No expert here, but this matches the metal/industrial theme you have going on. JMO 


https://www.lowes.com/pd/Kichler-Barrington-24-02-in-5-Light-Distressed-black-and-wood-Rustic-Clear-Glass-Candle-Chandelier/50356066


----------



## Guap0_ (Dec 2, 2017)

http://1.bp.blogspot.com/_VSzd0mb27...SI/SDoE0LQZaQI/s1600/il_430xN.170713379-1.jpg

I don't know if there is such a thing as a man's chandelier. If there is ^ that's it.


----------



## Koa (May 13, 2017)

I installed these for a friend. Might work for you.

http://hammertonstudio.com/ironwood-products/ironwood-linear-suspension-0a?rq=Ironwood


----------



## kevk (Jan 2, 2016)

Thanks Koa, that is a nice light. Not a fan of the "twig" on the top but I see offer an option without it. I will look at their site a little more to see what other styles they offer. 

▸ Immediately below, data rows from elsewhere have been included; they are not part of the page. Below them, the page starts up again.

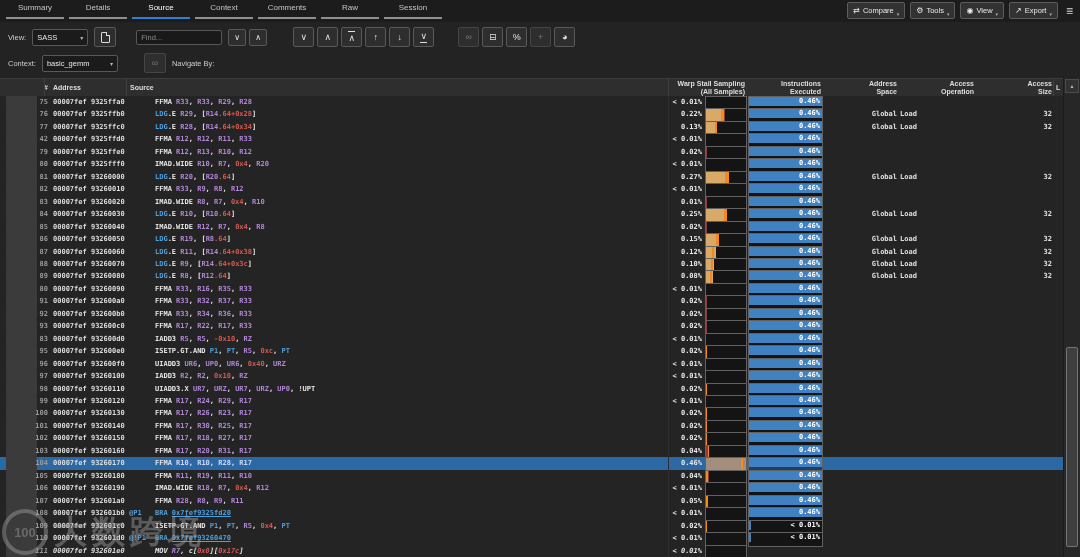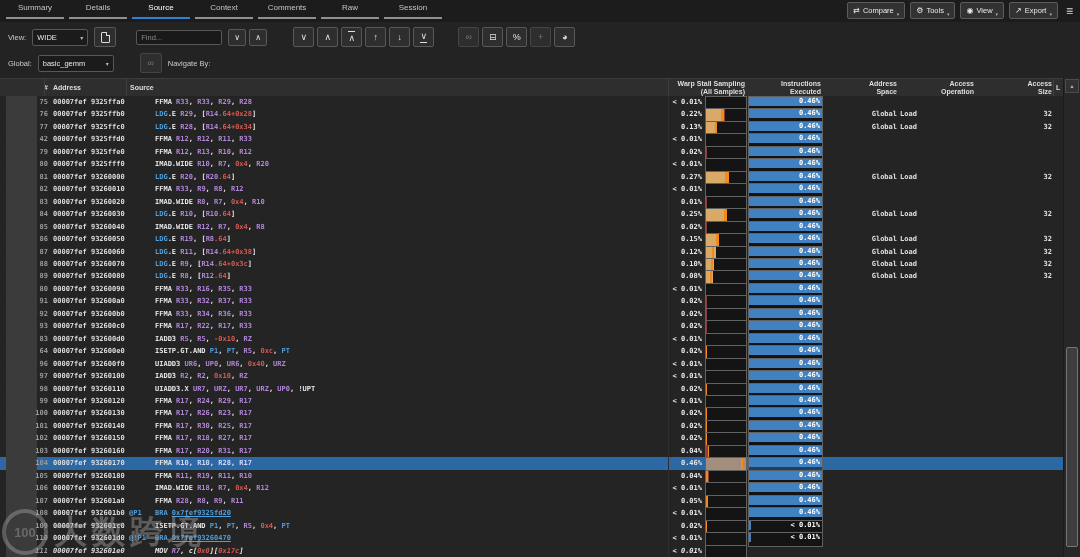--- a/index.html
+++ b/index.html
@@ -144,21 +144,21 @@
           <span>Export</span>
           <span class="caret">▾</span>
         </div>
         <span class="hamburger">≡</span>
       </div>
   </div>
 
   <div class="toolbar tb1">
     <span class="lab">View:</span>
     <div class="select" style="width:46px">
-      <span>WIDE</span>
+      <span>SASS</span>
         <span class="caret">▾</span>
     </div>
     <div class="iconbtn" style="width:20px">
       <span class="pageicon"></span>
     </div>
     <span class="gap8"></span>
     <input class="findbox" placeholder="Find..." style="">
     <span id="findbtns" style="display:flex;gap:3px">
         <div class="iconbtn small">
           <span>∨</span>
@@ -202,21 +202,21 @@
         <div class="iconbtn dim">
           <span>+</span>
         </div>
         <div class="iconbtn">
           <span>◕</span>
         </div>
       </span>
   </div>
 
   <div class="toolbar tb2">
-    <span class="lab">Global:</span>
+    <span class="lab">Context:</span>
     <div class="select" style="width:66px">
       <span>basic_gemm</span>
         <span class="caret">▾</span>
     </div>
     <span class="gap18"></span>
     <div class="iconbtn dim" style="width:20px">∞</div>
     <span class="lab">Navigate By:</span>
   </div>
 
   <div class="thead">
@@ -558,21 +558,21 @@
         <span class="srct"><span class="tm" style="position: static;">IADD3 </span><span class="tr" style="position: static;">R5</span><span class="tm" style="position: static;">, </span><span class="tr" style="position: static;">R5</span><span class="tm" style="position: static;">, </span><span class="ti" style="position: static;">-0x10</span><span class="tm" style="position: static;">, </span><span class="tr" style="position: static;">RZ</span></span>
         <span class="stallv">&lt; 0.01%</span>
         <span class="sbox"></span>
         <span class="ibox">
           <span class="ifill" style="position: absolute; width: 100%; height: 9px; top: 0px;"></span>
           <span class="itext" style="height: 9px;">0.46%</span>
         </span>
       </div>
       <div class="trow" style="top: 249.18px;">
         <span class="gut"></span>
-        <span class="ln">64</span>
+        <span class="ln">95</span>
         <span class="addr">00007fef 932600e0</span>
         <span class="srct"><span class="tm" style="position: static;">ISETP.GT.AND </span><span class="tb" style="position: static;">P1</span><span class="tm" style="position: static;">, </span><span class="tb" style="position: static;">PT</span><span class="tm" style="position: static;">, </span><span class="tr" style="position: static;">R5</span><span class="tm" style="position: static;">, </span><span class="ti" style="position: static;">0xc</span><span class="tm" style="position: static;">, </span><span class="tb" style="position: static;">PT</span></span>
         <span class="stallv">0.02%</span>
         <span class="sbox">
           <i style="left: 0%; width: 3%; background: rgb(242, 138, 30);"></i>
         </span>
         <span class="ibox">
           <span class="ifill" style="position: absolute; width: 100%; height: 9px; top: 0px;"></span>
           <span class="itext" style="height: 9px;">0.46%</span>
         </span>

Btw, I noticed you are from Hawaii? I'm originally from Oahu. The beamed wood ceiling in the image you attached reminds me a lot of the house I grew up in. :smile:


----------



## Koa (May 13, 2017)

The house is in Waialae Iki. 

My friend bought the fixture without much thought about mounting it. It was really the wrong type since it needed to be mounted perpendicular to the beam, plus she wanted it to be centered over the dining room table unlike the old fixture. The electrical box needed to stay in the same location on beam since there was no access to move the wire which was too short. I came up with a design that mimicked the light including exposed dowel pins that resembled the round nuts on the fixture. And since I was working off a rickety old 12’ ladder I needed one handed assembly since I had to keep hold of the beam with my other hand for stabilizing myself. My friend was holding the fixture on a 10’ ladder with her 85 year old husband below us trying to hold both ladders stable while dodging screws I kept dropping. Most my projects for friends tend to veer off in these kind of directions. 

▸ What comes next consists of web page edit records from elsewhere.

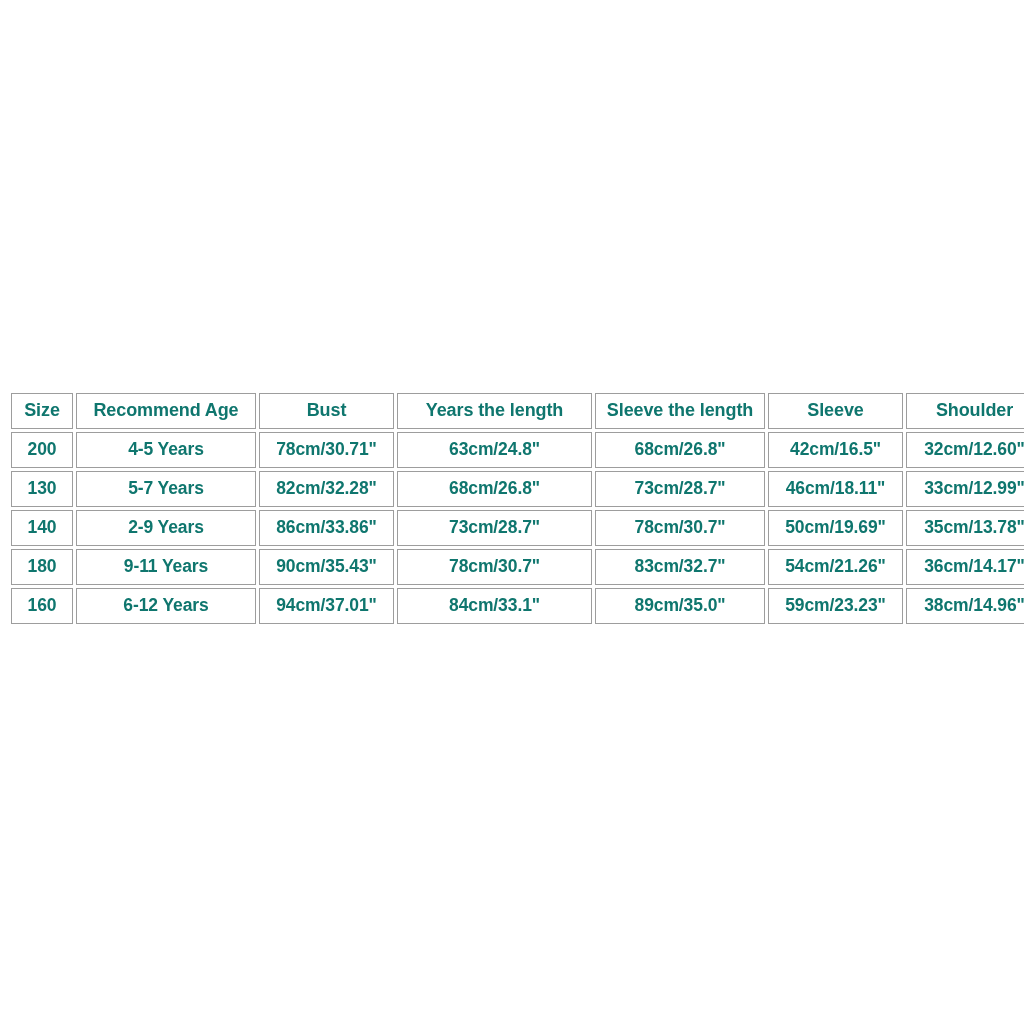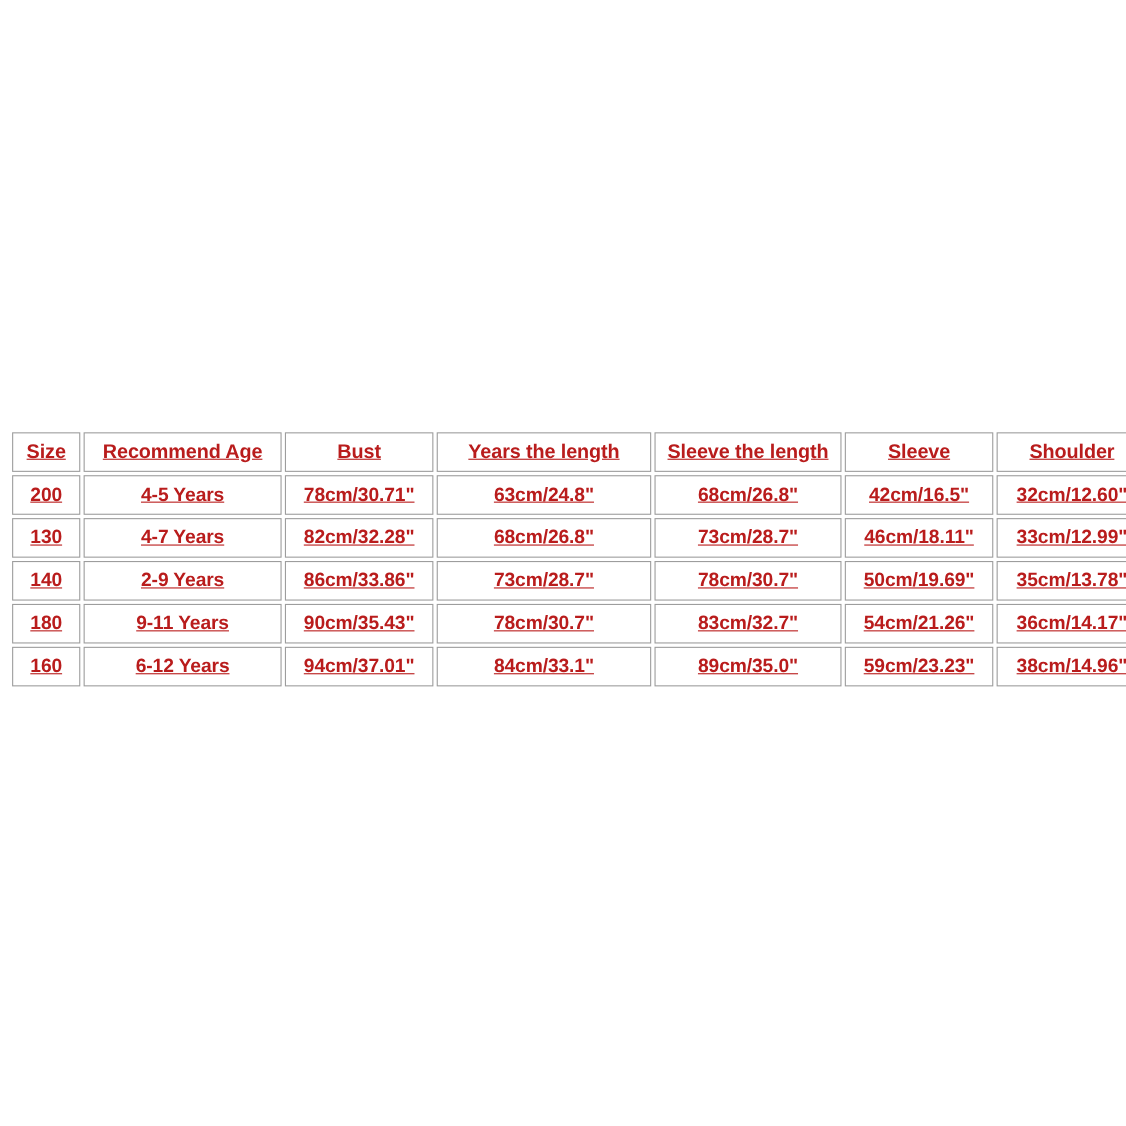--- a/index.html
+++ b/index.html
@@ -31,27 +31,26 @@
     background: #ffffff;
   }
 
   table.size-chart td {
     border: 1px solid #9d9d9d;
     background: #ffffff;
     text-align: center;
     vertical-align: middle;
     height: 34px;
     padding: 0 2px;
-    color: #b91c1c;
+    color: #0f766e;
     font-weight: bold;
     font-size: 17.5px;
     line-height: 1.1;
     letter-spacing: -0.1px;
     white-space: nowrap;
-    text-decoration: underline;
   }
 
   table.size-chart thead td {
     font-size: 18px;
   }
 
   
   col.c-size      { width: 62px; }
   col.c-age       { width: 180px; }
   col.c-bust      { width: 135px; }
@@ -90,21 +89,21 @@
         <td>200</td>
         <td>4-5 Years</td>
         <td>78cm/30.71"</td>
         <td>63cm/24.8"</td>
         <td>68cm/26.8"</td>
         <td>42cm/16.5"</td>
         <td>32cm/12.60"</td>
       </tr>
       <tr>
         <td>130</td>
-        <td>4-7 Years</td>
+        <td>5-7 Years</td>
         <td>82cm/32.28"</td>
         <td>68cm/26.8"</td>
         <td>73cm/28.7"</td>
         <td>46cm/18.11"</td>
         <td>33cm/12.99"</td>
       </tr>
       <tr>
         <td>140</td>
         <td>2-9 Years</td>
         <td>86cm/33.86"</td>

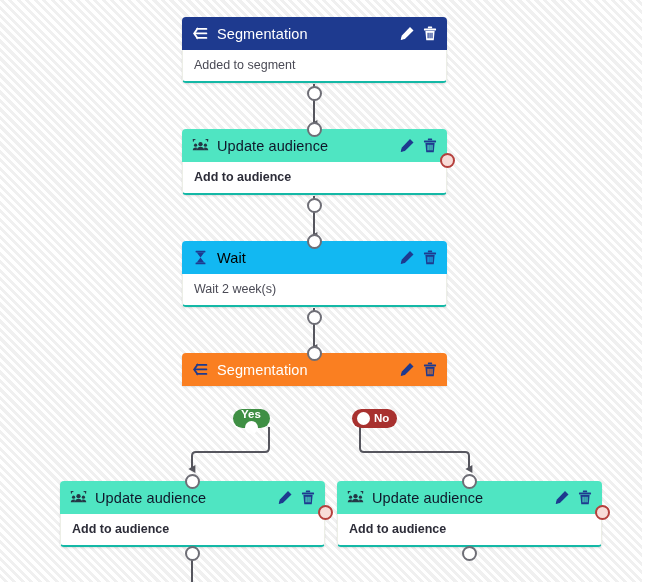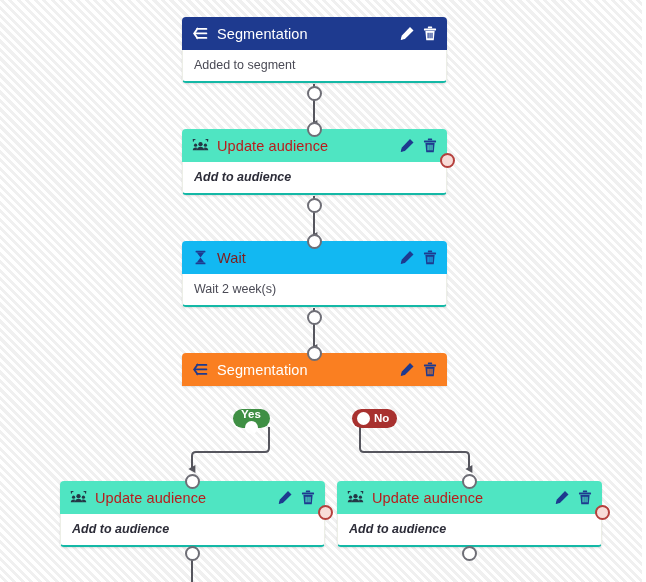--- a/index.html
+++ b/index.html
@@ -83,27 +83,27 @@
     font-size: 12.5px;
     color: #4a4a55;
     white-space: nowrap;
     overflow: hidden;
   }
 
   
   .head-blue   { background: #1e3a8f; }
   .head-blue .node-title   { color: #ffffff; }
   .head-teal   { background: #4fe5c2; }
-  .head-teal .node-title   { color: #b91c1c; }
+  .head-teal .node-title   { color: #0f172a; }
   .head-cyan   { background: #12b8f2; }
-  .head-cyan .node-title   { color: #7f1d1d; }
+  .head-cyan .node-title   { color: #000000; }
   .head-orange { background: #fa7f21; }
   .head-orange .node-title { color: #ffffff; }
 
-  .node-body-bold .node-desc { font-weight: bold; color: #2c2c38; font-style: italic; }
+  .node-body-bold .node-desc { font-weight: bold; color: #2c2c38; }
 
   
   .actions {
     display: flex;
     align-items: center;
     gap: 7px;
     flex: 0 0 auto;
   }
   .icon-btn {
     width: 16px;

Good luck on your search AND mounting.


----------



## kevk (Jan 2, 2016)

Wow great job adapting that fixture to a perpendicular mount and centering it over the table, I didn't even notice it in the image in your first reply. Very clever how you routed the two pieces of wood to make it work. Your friends must have some amazing views living up in Waialae Iki.


----------



## Guap0_ (Dec 2, 2017)

I would have spanned that mounting block over 3 rafters.


----------



## Koa (May 13, 2017)

Guap0_ said:


> I would have spanned that mounting block over 3 rafters.


I considered that but decided the extra bulk of spanning the three rafters would make the mounting more noticeable and lose the effect of wood being part of light.

kevk, Great views. On a clear day three islands are visible... Maui, Molokai and BI. That’s Portlock and Koko Head in background.










Lots of feral pigs around. Their neighbor's yard.


----------



## kevk (Jan 2, 2016)

Koa,

What an awesome view, they are really high up; I miss the rainbows of Hawaii and the beautiful Ko'olau range. I've never seen wild pigs in someone's yard, that is quite a herd! As they say "You lucky you live Hawaii".


----------



## MikeHel64 (Jan 7, 2018)

I see keep it all industrial looking


----------